Trying to Convert Someone to Your Religion: Must Attend Diversity Seminar
White Men Dancing: Death Penalty
Performing Karaoke of any song from the “Grease” Soundtrack or “Paradise By The Dashboard Lights:” Death Penalty
Any Television Program Broadcasting An Image of Lindsay Lohan, Britney Spears, Paris Hilton, or Rosie O’Donnell (List to Be Modified At My Discretion) Will Be Immediately Replaced With Seinfeld Re-Runs.
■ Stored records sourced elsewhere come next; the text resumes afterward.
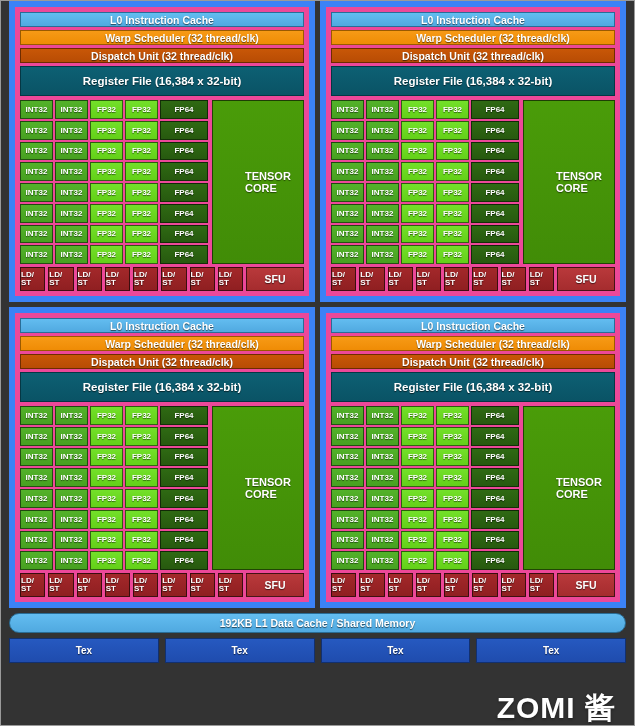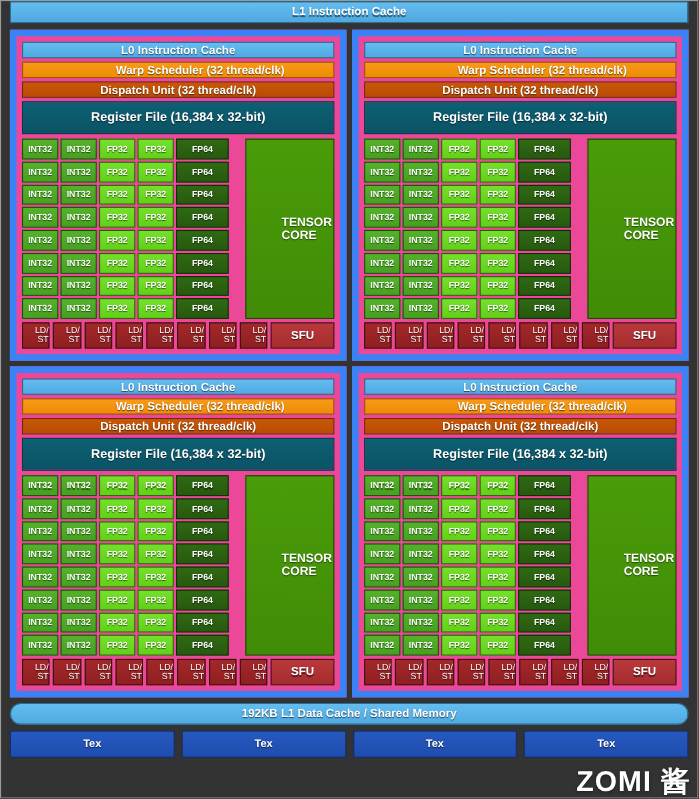--- a/index.html
+++ b/index.html
@@ -76,21 +76,21 @@
   .regfile {
     height: 30px;
     background: linear-gradient(180deg,#0d6073,#0a5365);
     border-color: #053744;
     font-size: 11.5px;
     margin-bottom: 4px;
   }
   .cores {
     flex: 1;
     display: flex;
-    gap: 15px;
+    gap: 4px;
     margin-bottom: 3px;
     min-height: 0;
   }
   .col-group { display: flex; gap: 2px; }
   .col {
     display: flex; flex-direction: column; gap: 2px;
     min-height: 0;
   }
   .cell {
     flex: 1;
@@ -111,23 +111,23 @@
     color: #ffffff; font-size: 11px; font-weight: bold;
     text-shadow: 0 1px 1px rgba(0,0,0,.5);
     min-width: 0;
     padding-left: 32px;
   }
   .ldst-row { display: flex; gap: 3px; height: 24px; }
   .ldst {
     flex: 1;
     background: linear-gradient(180deg,#a3282a,#8f1f21);
     border: 1px solid rgba(0,0,0,.6);
-    color: #ffffff; font-size: 8px; font-weight: normal;
+    color: #ffffff; font-size: 8px; font-weight: bold;
     display: flex; flex-direction: column;
-    align-items: flex-end; justify-content: center; line-height: 1.02;
+    align-items: flex-start; justify-content: center; line-height: 1.02;
     text-shadow: 0 1px 1px rgba(0,0,0,.6);
   }
   .sfu {
     width: 58px;
     background: linear-gradient(180deg,#b9393b,#a52c2e);
     border: 1px solid rgba(0,0,0,.6);
     color: #ffffff; font-size: 10.5px; font-weight: bold;
     display: flex; align-items: center; justify-content: center;
     text-shadow: 0 1px 1px rgba(0,0,0,.6);
   }
@@ -142,38 +142,37 @@
   .tex {
     flex: 1;
     background: linear-gradient(180deg,#2659c0,#1f4cae);
     border: 1px solid #12306f;
     color: #ffffff; font-size: 10px; font-weight: bold;
     display: flex; align-items: center; justify-content: center;
     text-shadow: 0 1px 1px rgba(0,0,0,.6);
   }
   #watermark {
     position: absolute;
-    right: 6px; bottom: 2px;
+    right: 18px; bottom: 2px;
     color: #ffffff;
-    font-size: 26px;
+    font-size: 30px;
     font-weight: bold;
     letter-spacing: 1px;
     line-height: 1;
     text-shadow: 0 1px 3px rgba(0,0,0,.45);
     pointer-events: none;
     user-select: none;
   }
 </style>
 </head>
 <body>
 
 <div id="sm-root">
 
 
-  <div class="bar l1-icache">L1 Instruction Cache</div>
 
   <div class="quad-grid" id="quads">
       <div class="block">
         <div class="bar l0-icache">L0 Instruction Cache</div>
         <div class="bar warp-sched">Warp Scheduler (32 thread/clk)</div>
         <div class="bar dispatch">Dispatch Unit (32 thread/clk)</div>
         <div class="bar regfile">Register File (16,384 x 32-bit)</div>
         <div class="cores">
           <div class="col-group">
             <div class="col">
Living In America and Continually Talking About How Wonderful Your Home Country Is: Immediate Deportation To That Wonderful Country
Living On A Golf Course and Not Playing Golf: Death Penalty
Deadbeat Dads or Moms: Death Penalty
All Law Schools Will Be Closed Until It is Determined That We Need More Lawyers
Taking an Unapproved Photograph Of Any Other Citizen Regardless Of Level Of Celebrity: Death Penalty
Kidnap, Rape, Armed Robbery, Crimes Against Children: Death Penalty
Celebrity Expressing Political Opinion: Bad Review Followed By Death Penalty
Allowing Children To Scream and Misbehave in Restaurant, Movie Theater, Wal-Mart, or any Public Place: Children Put Up For Adoption, Parents Sterilized
A Training Program and License Is Required To Be a Parent. Violation: Children Put Up For Adoption, Parents Sterilized.
We Will Discontinue Trade With Canada As They Have Nothing We Want.
Legalization, Regulation, and Taxation of: Prostitution and Marijuana.
Abolishing Of All Seatbelt, Helmet, and any other laws written to protect us from ourselves.